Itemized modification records
----------
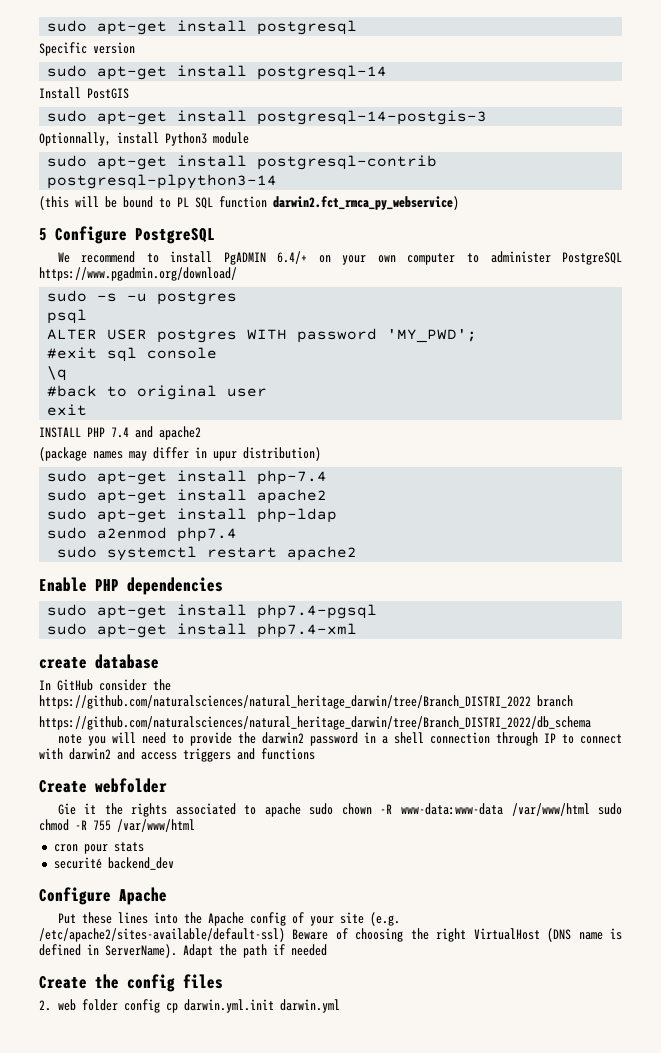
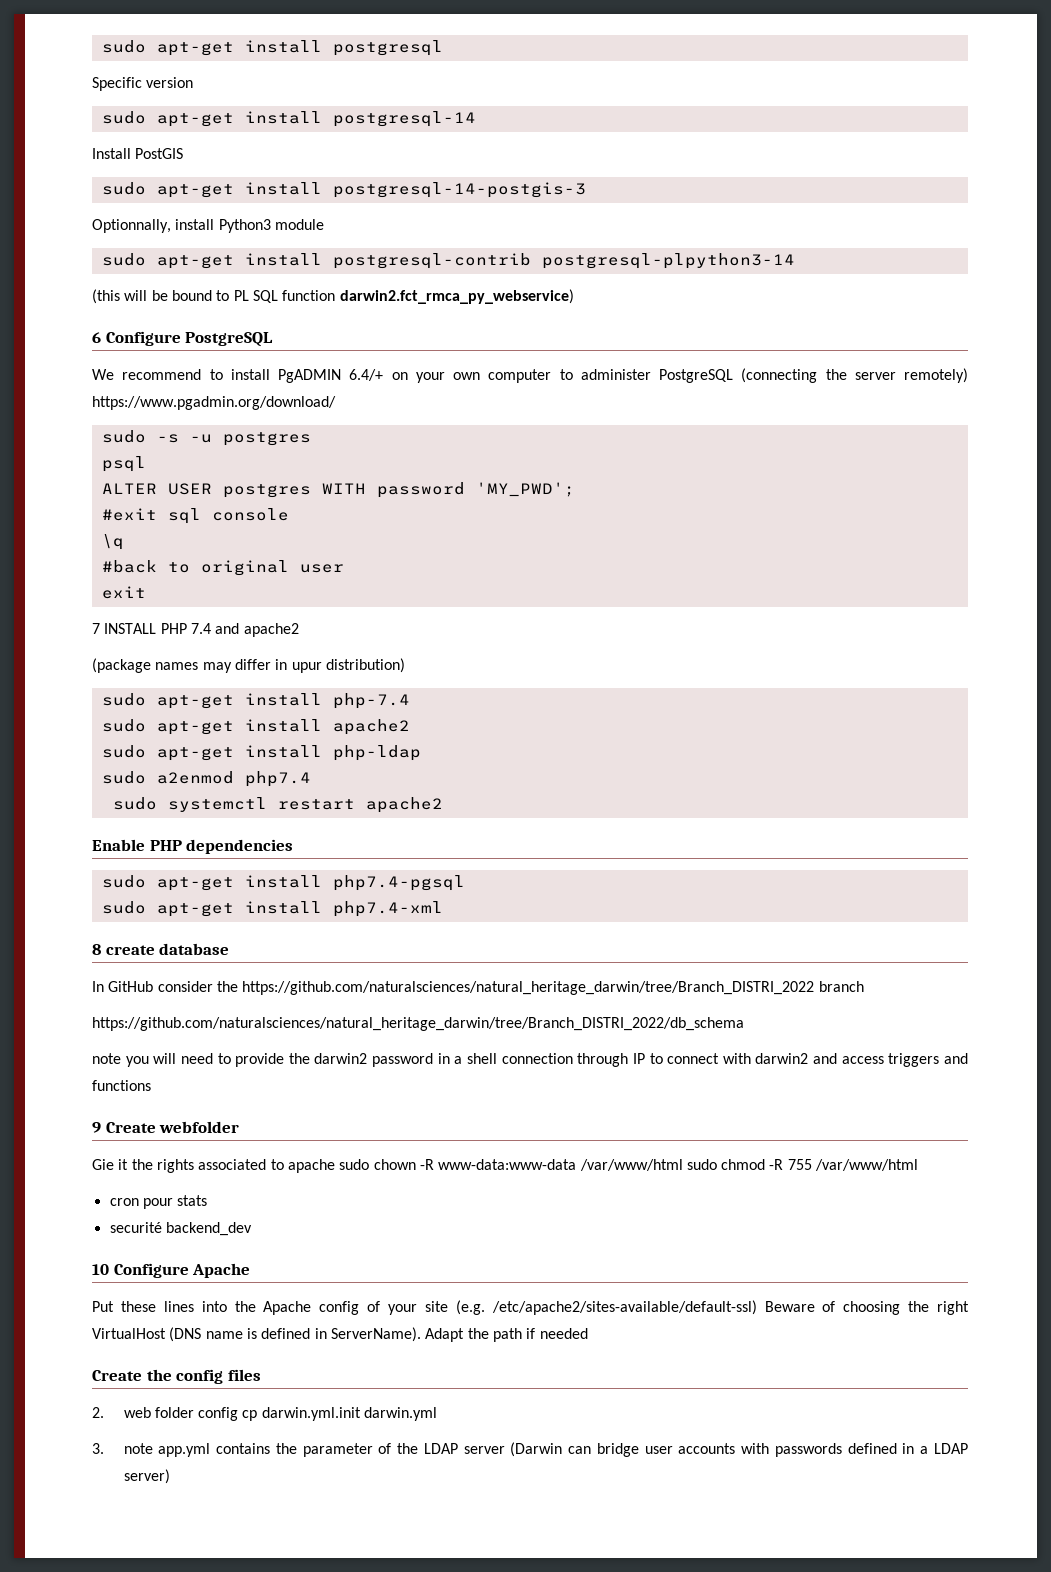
[39,228,47,241] 5 -> [92,332,101,343] 6
(623, 258) none -> [741,368,968,383] (connecting the server remotely)
(88, 410) none -> [92,623,100,634] 7
(358, 630) none -> [92,944,101,955] 8
(315, 754) none -> [92,1122,101,1133] 9
(174, 863) none -> [92,1264,109,1275] 10
(341, 1006) none -> [92,1442,969,1457] [123,1469,170,1484] // 3. note app.yml contains the parameter of the LDAP server (Darwin can bridge user accounts with passwords defined in a LDAP server)

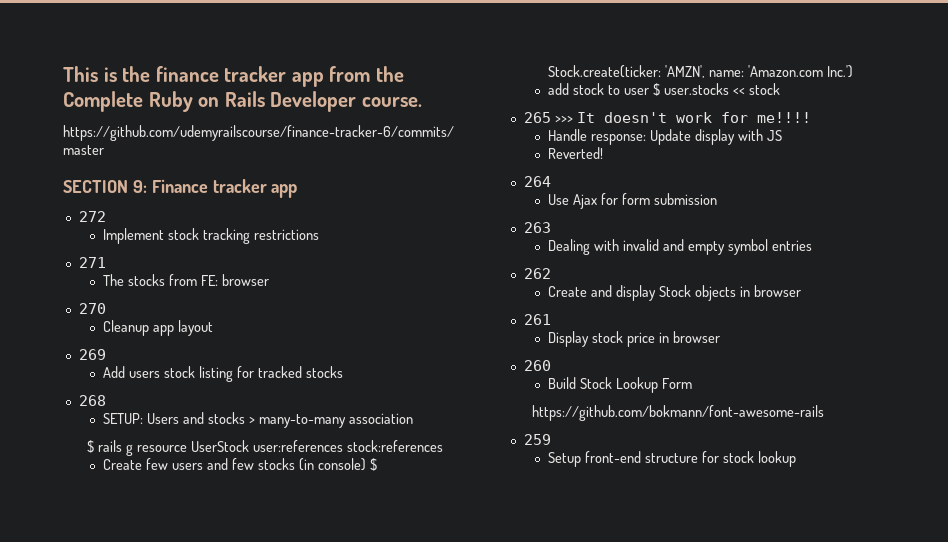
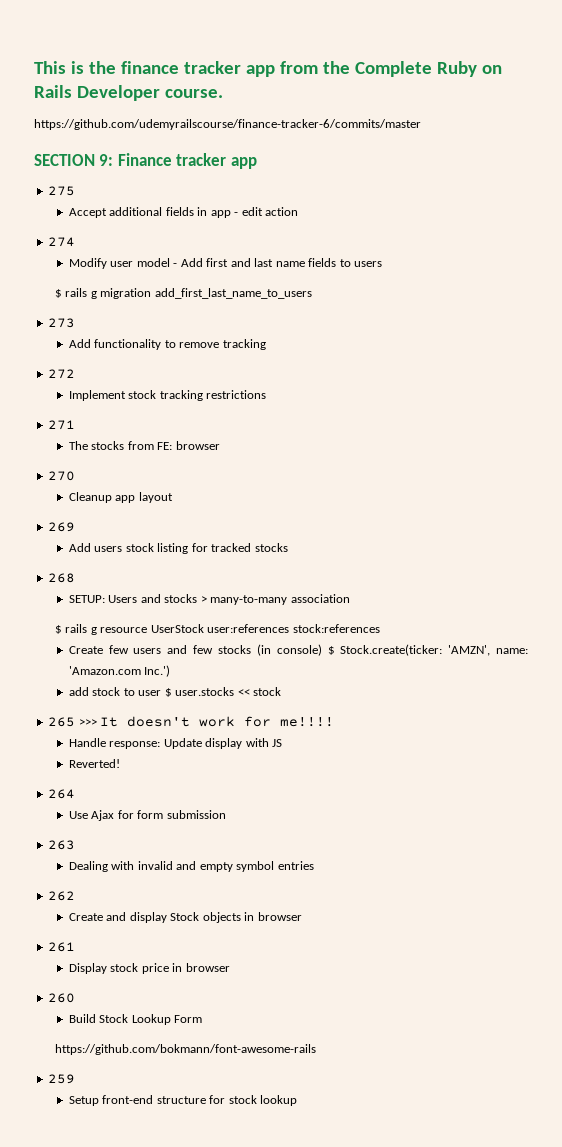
(298, 191) none -> [48,186,76,196] [68,207,299,218] [48,237,76,247] [68,258,383,269] [54,288,312,299] [48,318,76,328] [68,339,266,350] // 275 // Accept additional fields in app - edit action // 274 // Modify user model - Add first and last name fields to users // $ rails g migration add_first_last_name_to_users // 273 // Add functionality to remove tracking

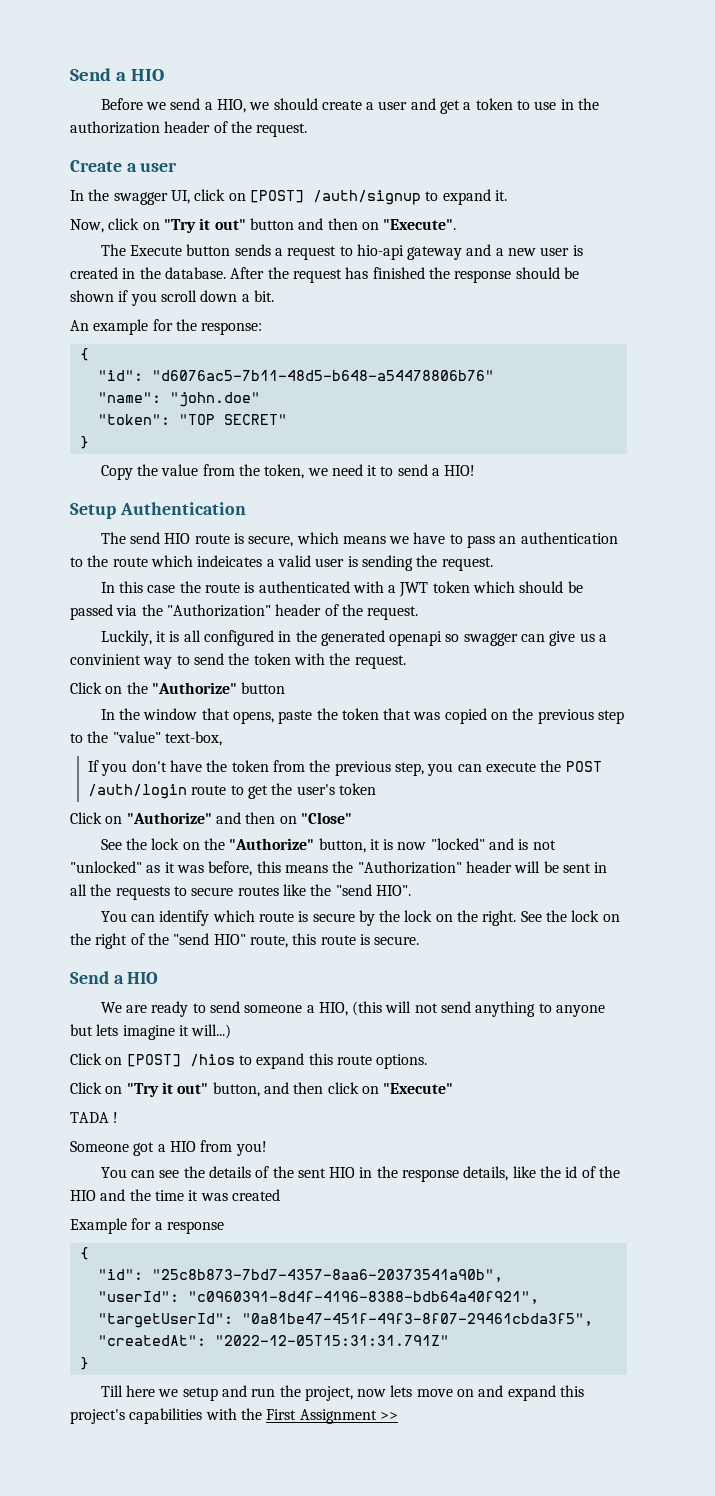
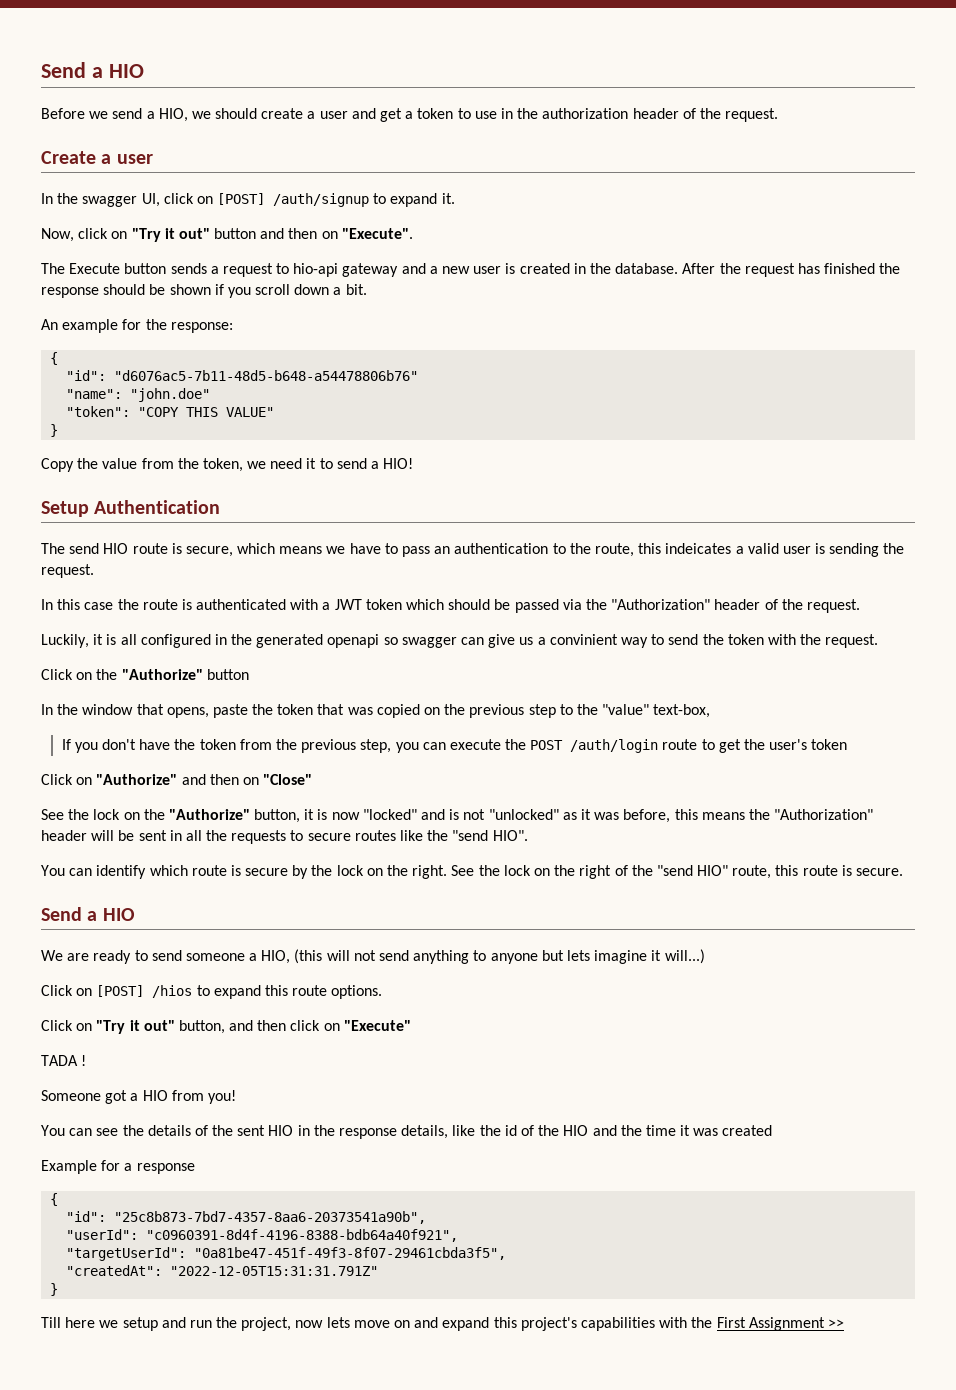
[178,414,287,425] "TOP SECRET" -> [138,407,275,417] "COPY THIS VALUE"
[112,555,193,567] route which -> [594,543,662,557] route, this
----------
Task objective
What you give back must match the entries exactly, apart from the omitted pictures.

Solution to this task
[39,228,47,241] 5 -> [92,332,101,343] 6
(623, 258) none -> [741,368,968,383] (connecting the server remotely)
(88, 410) none -> [92,623,100,634] 7
(358, 630) none -> [92,944,101,955] 8
(315, 754) none -> [92,1122,101,1133] 9
(174, 863) none -> [92,1264,109,1275] 10
(341, 1006) none -> [92,1442,969,1457] [123,1469,170,1484] // 3. note app.yml contains the parameter of the LDAP server (Darwin can bridge user accounts with passwords defined in a LDAP server)

(298, 191) none -> [48,186,76,196] [68,207,299,218] [48,237,76,247] [68,258,383,269] [54,288,312,299] [48,318,76,328] [68,339,266,350] // 275 // Accept additional fields in app - edit action // 274 // Modify user model - Add first and last name fields to users // $ rails g migration add_first_last_name_to_users // 273 // Add functionality to remove tracking

[178,414,287,425] "TOP SECRET" -> [138,407,275,417] "COPY THIS VALUE"
[112,555,193,567] route which -> [594,543,662,557] route, this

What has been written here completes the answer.